-- Opening Marker --
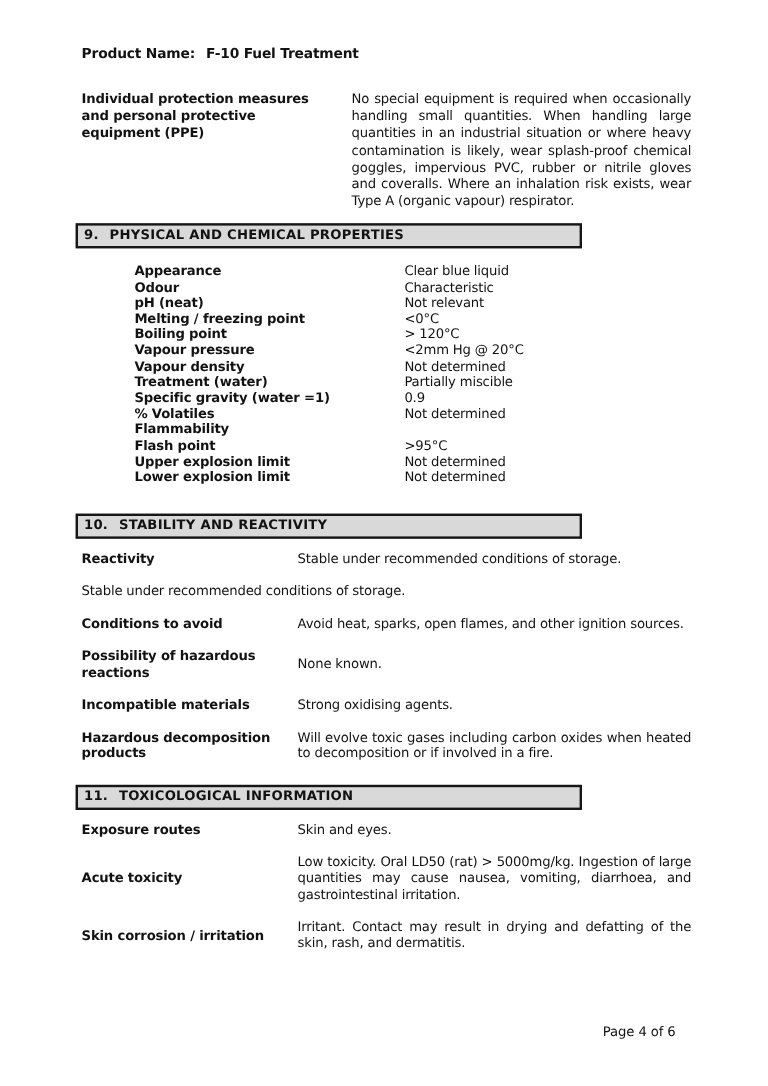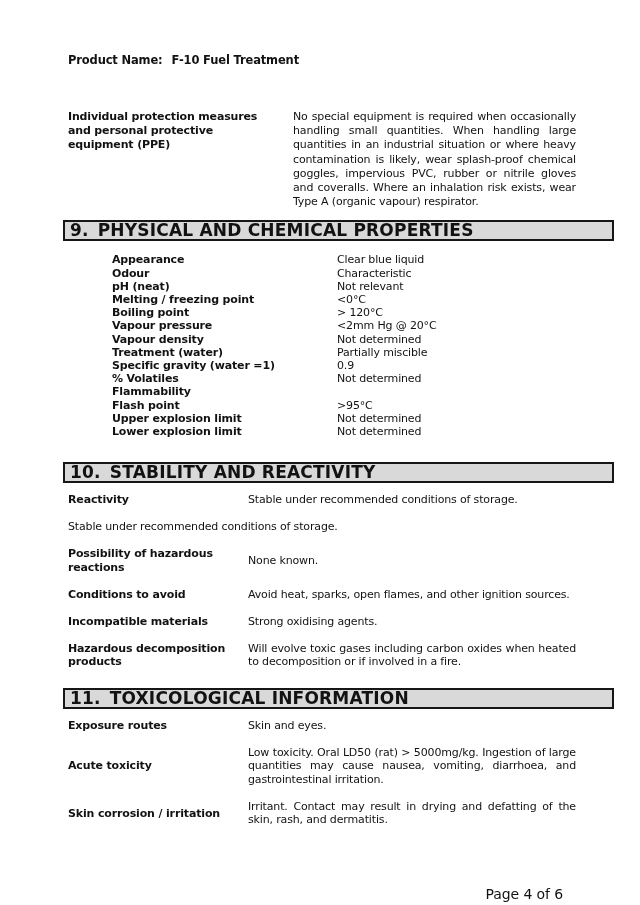"Product Name: F-10 Fuel Treatment" .content { top: 16px -> 0 }
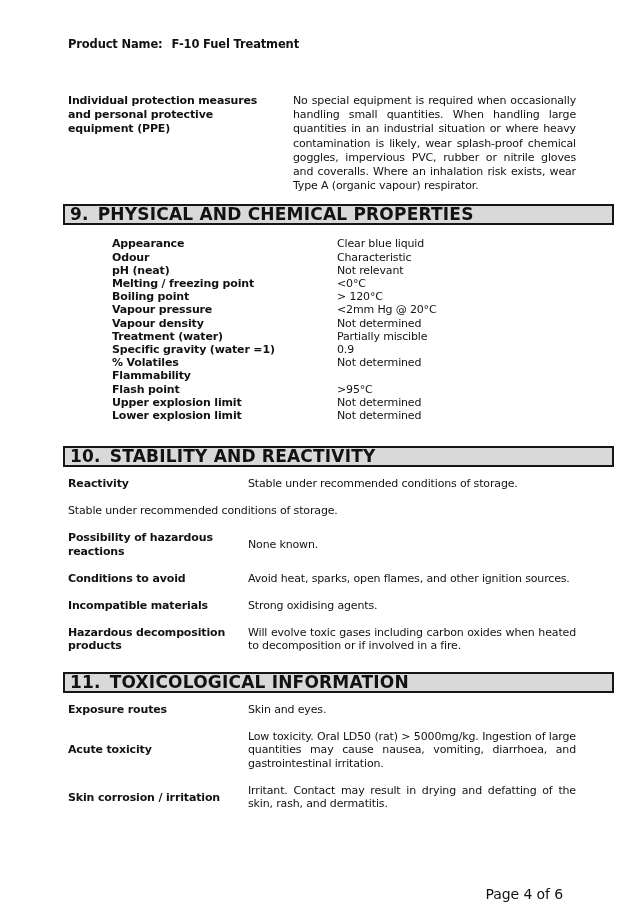"Individual protection measures and" .ppe-block { margin-top: 43px -> 25px }
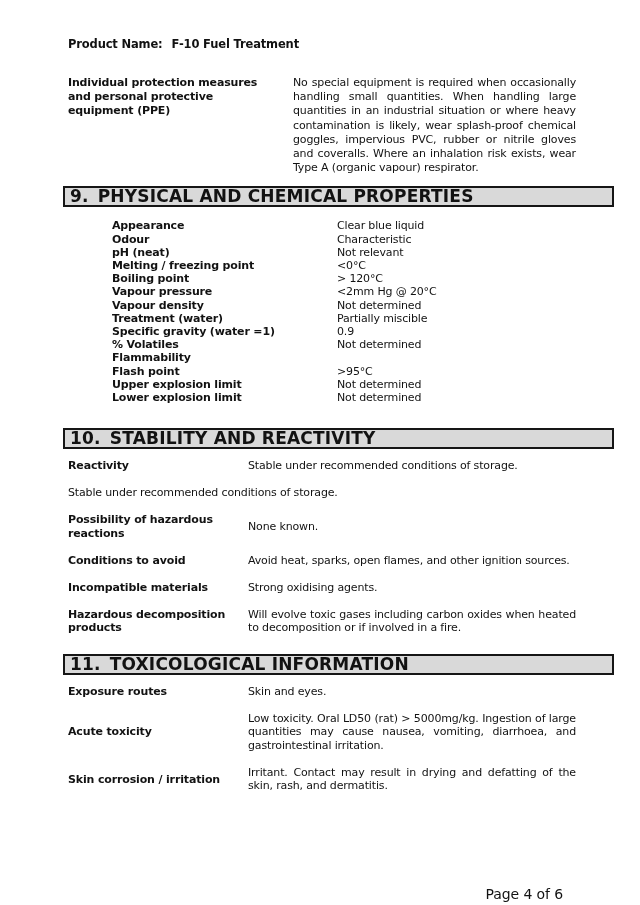"9. PHYSICAL AND CHEMICAL PROPERTIES" .sec-header { font-size: 17px -> 11px; width: 551px -> 422px }
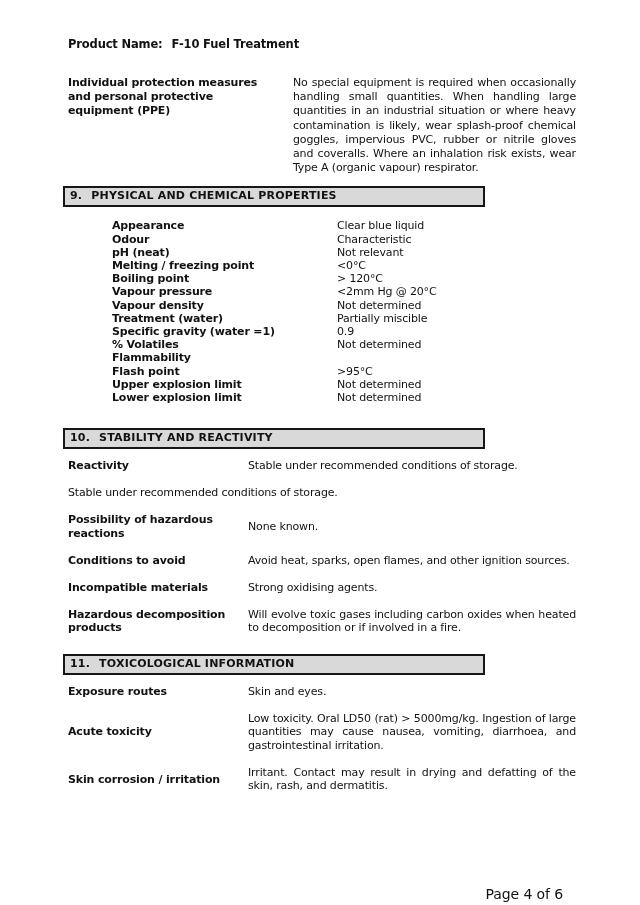"Possibility of hazardous reactions" div.rrow { order: before "Conditions to avoid" -> after "Conditions to avoid" }
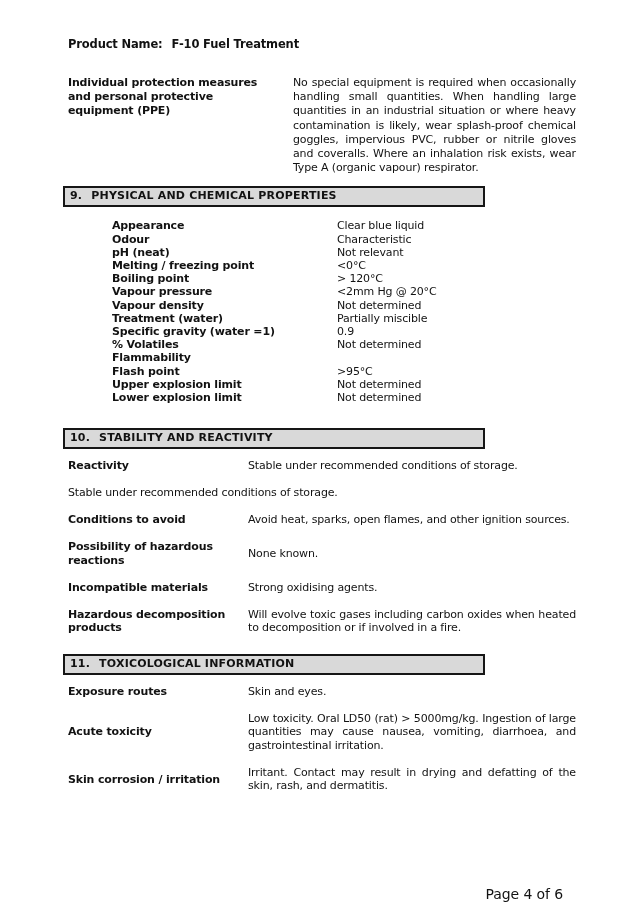"Page 4 of 6" .footer { font-size: 14px -> 11px; top: 886px -> 853px }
-- Closing Marker --
» ASSIGNMENT
Give the data again exactly as it stands, apart from the pictures.

» ANSWER
"Product Name: F-10 Fuel Treatment" .content { top: 16px -> 0 }
"Individual protection measures and" .ppe-block { margin-top: 43px -> 25px }
"9. PHYSICAL AND CHEMICAL PROPERTIES" .sec-header { font-size: 17px -> 11px; width: 551px -> 422px }
"Possibility of hazardous reactions" div.rrow { order: before "Conditions to avoid" -> after "Conditions to avoid" }
"Page 4 of 6" .footer { font-size: 14px -> 11px; top: 886px -> 853px }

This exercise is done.